HPV sexually transmitted infections are among the most common. Virtually one in nine people in the U.S. has an active HPV sexually transmitted infection at any time. Some require treatment; others may not even be apparent and resolve on their own. It is only the rare HPV infection, one in thousands of cases, that develops into cancer.
Cervical cancer is the third most common cancer in women in the U.S. It also causes almost all other anogenital cancers, and over half of oral cancers. This means that HPV causes more cancers than anything other than smoking. Unlike other cancers, such as breast cancer, the absence of a family history of cervical cancer provides little statistical protection. Genetic modifiers and environmental factors, such as smoking, play some role, but the overwhelming single predictor for HPV cancer is having a persistent HPV infection. While regular Pap smears help catch cervical cancer early, so it’s more treatable, nearly one in three cases still results in death in the U.S., and it’s one out of two cases worldwide.
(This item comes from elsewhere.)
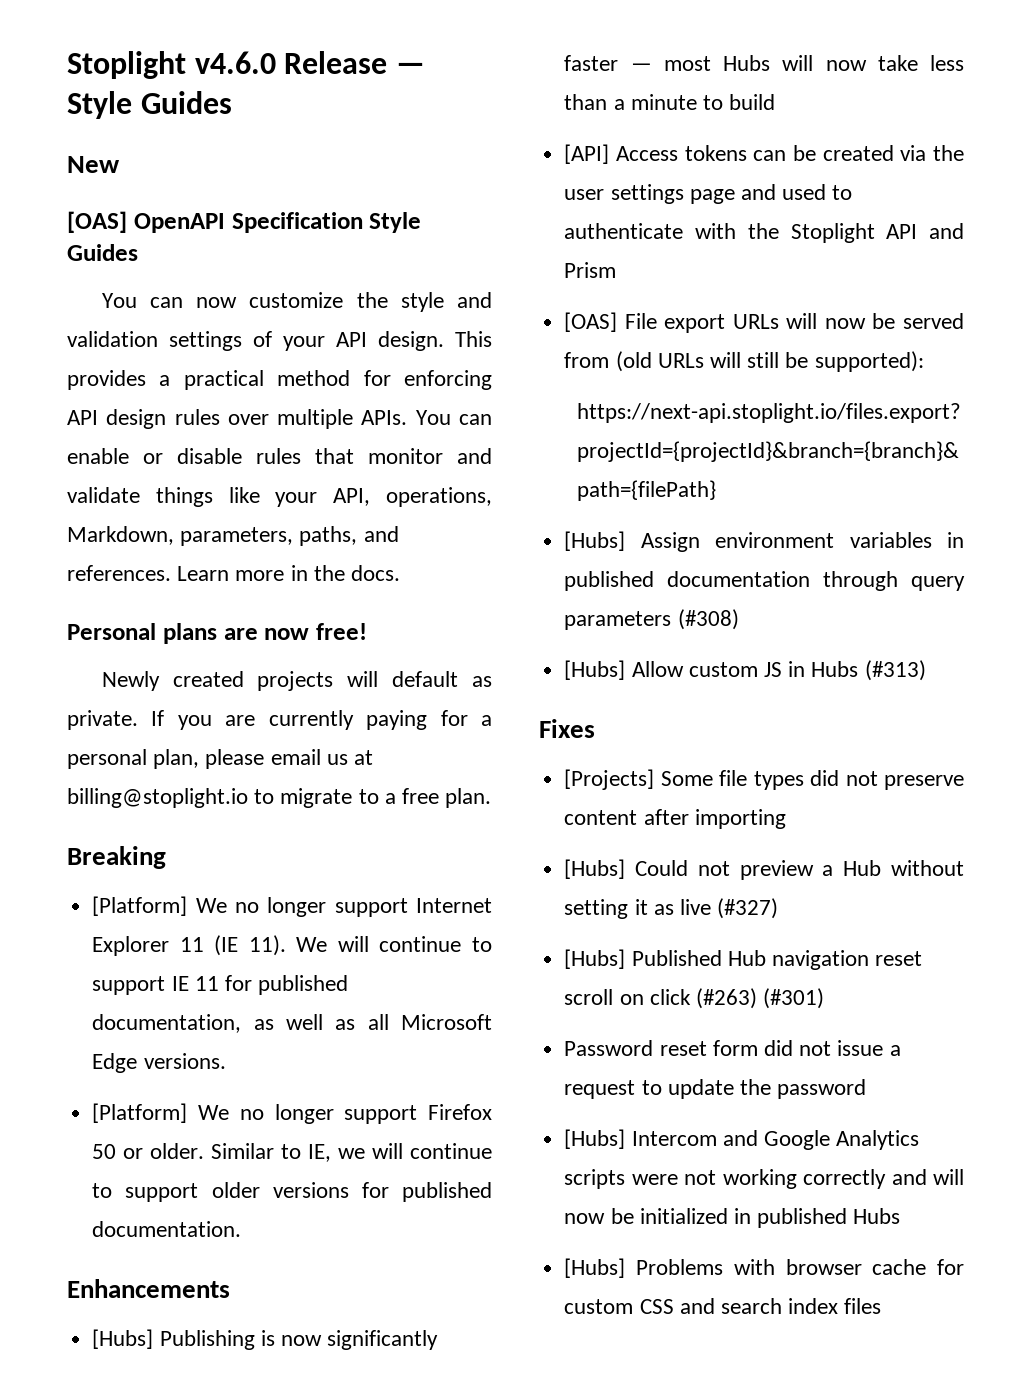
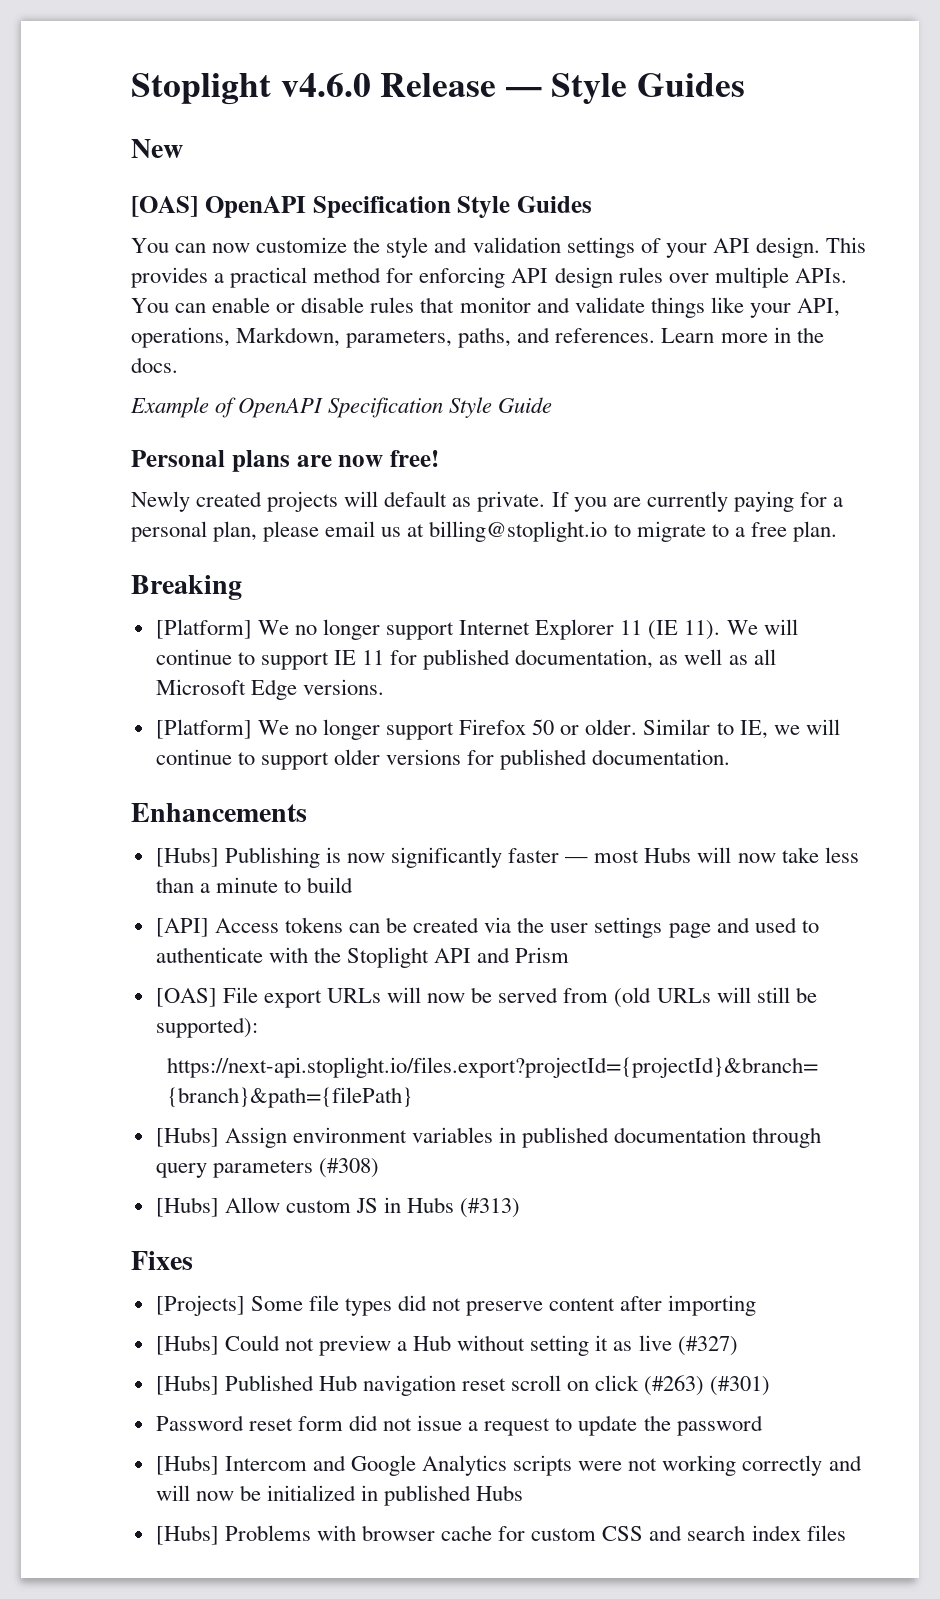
(401, 573) none -> [130,397,553,418] // Example of OpenAPI Specification Style Guide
That’s approximately 5,000 deaths a year in the U.S. and 232,000 worldwide. Unlike most forms of cancer, cervical cancer often strikes early, killing women in the prime of their lives.
The HPV vaccine is clearly worthwhile. If given properly to all girls before they become sexually active, the HPV vaccine would prevent about two-thirds of cervical cancers; vaccinating boys, as well as girls, also will provide likely protection against other anogenital and oral cancers. Since HPV is such a common sexually transmitted infection, and since even condoms are only partially effective at preventing HPV transmission, the vaccine series needs to be given before people first become sexually active.
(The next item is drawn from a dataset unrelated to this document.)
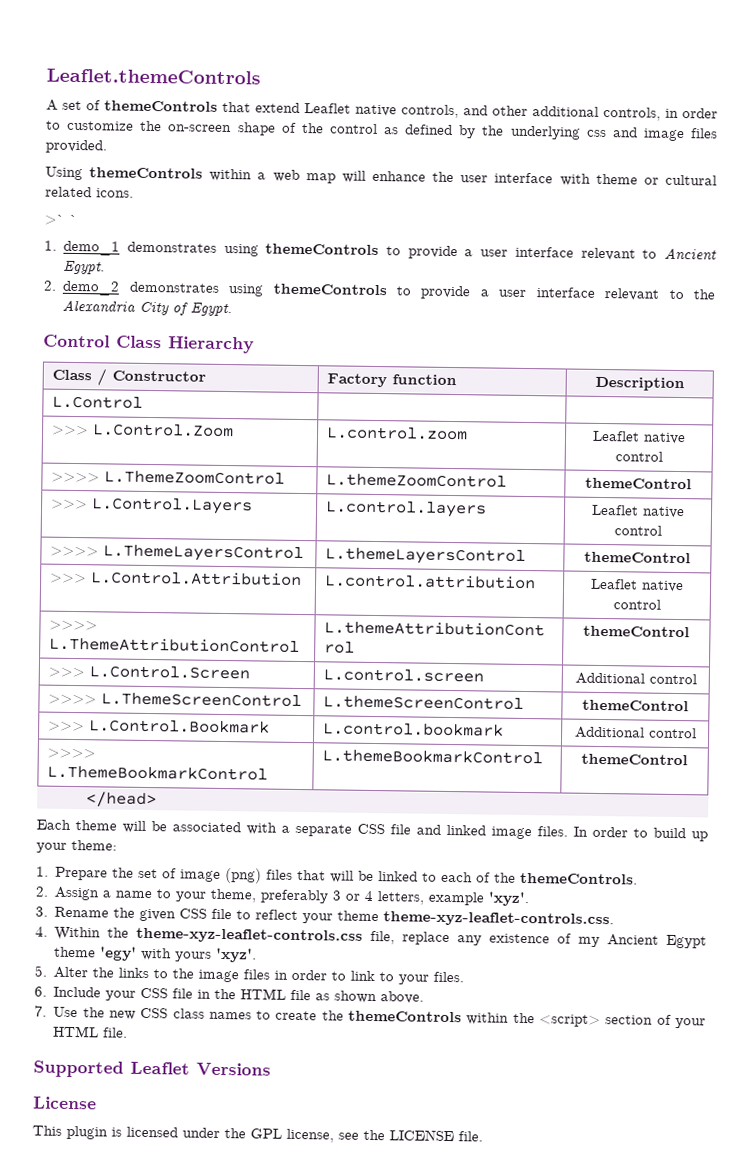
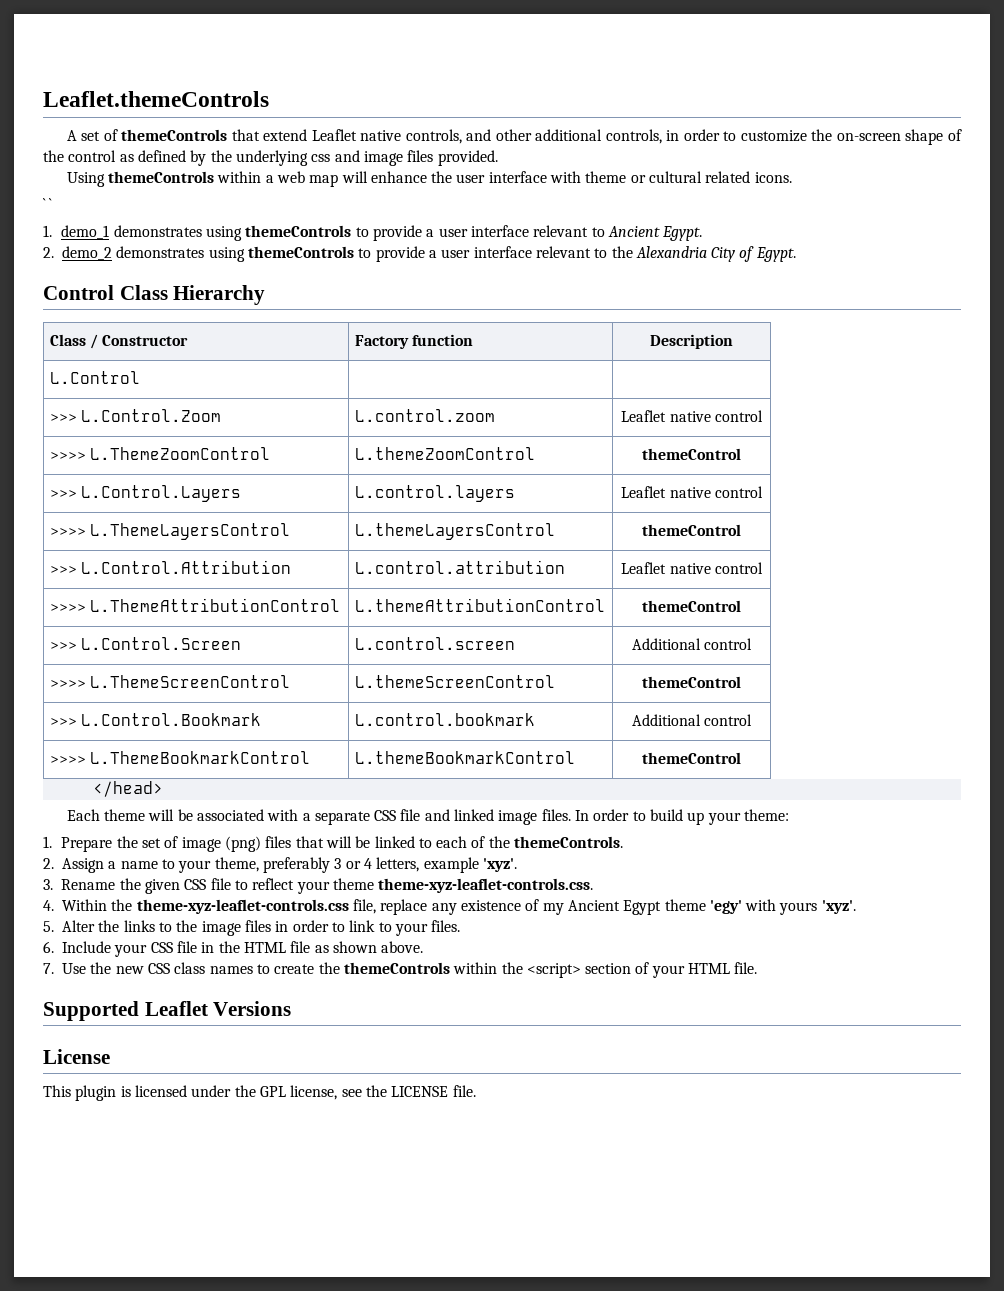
[44,214,65,225] >` -> [43,198,46,210] `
This is not a “risky” vaccine. It has no mercury-containing chemicals—for which no danger has been proven—but some people, nevertheless, remain concerned. There is no viral, genetic material so there is no danger of infecting anyone from the vaccination. While there are apocryphal reports of serious health consequences to a few young girls, there is absolutely no evidence at this point that the vaccine caused the negative health consequences attributed to it. To date, the number of cases that might have caused an unusual allergic response are so small—a handful—that the benefits of saving thousands of lives by the HPV vaccine far outweigh the risks for any individual.
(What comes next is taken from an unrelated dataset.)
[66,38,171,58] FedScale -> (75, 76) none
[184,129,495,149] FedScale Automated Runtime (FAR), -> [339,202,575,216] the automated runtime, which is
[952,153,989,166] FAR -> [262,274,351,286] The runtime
Better vaccines, better treatments against HPV infection and better treatments for HPV-induced cancers are all necessary. This is a cancer that can, in many cases, be prevented through vaccination or, potentially, by early treatment of HPV infections—if new, anti-HPV drugs can be developed. HPV cancers are potentially far more amenable to cancer-specific treatments than are most cancers. Additional research funding in these areas could save thousands and thousands of lives every year.